What this task involves » Every entry in the following data should be output exactly.

━━━ Exercise material ━━━

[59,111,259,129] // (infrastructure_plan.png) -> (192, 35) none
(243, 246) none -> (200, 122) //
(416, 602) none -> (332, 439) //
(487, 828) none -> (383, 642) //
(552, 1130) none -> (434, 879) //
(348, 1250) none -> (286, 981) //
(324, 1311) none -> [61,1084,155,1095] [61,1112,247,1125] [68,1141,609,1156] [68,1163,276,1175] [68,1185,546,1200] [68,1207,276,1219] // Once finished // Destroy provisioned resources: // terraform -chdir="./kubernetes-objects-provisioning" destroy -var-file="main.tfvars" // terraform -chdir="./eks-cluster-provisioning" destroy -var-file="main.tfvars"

━━━

Solution below »
[59,111,259,129] // (infrastructure_plan.png) -> (192, 35) none
(243, 246) none -> (200, 122) //
(416, 602) none -> (332, 439) //
(487, 828) none -> (383, 642) //
(552, 1130) none -> (434, 879) //
(348, 1250) none -> (286, 981) //
(324, 1311) none -> [61,1084,155,1095] [61,1112,247,1125] [68,1141,609,1156] [68,1163,276,1175] [68,1185,546,1200] [68,1207,276,1219] // Once finished // Destroy provisioned resources: // terraform -chdir="./kubernetes-objects-provisioning" destroy -var-file="main.tfvars" // terraform -chdir="./eks-cluster-provisioning" destroy -var-file="main.tfvars"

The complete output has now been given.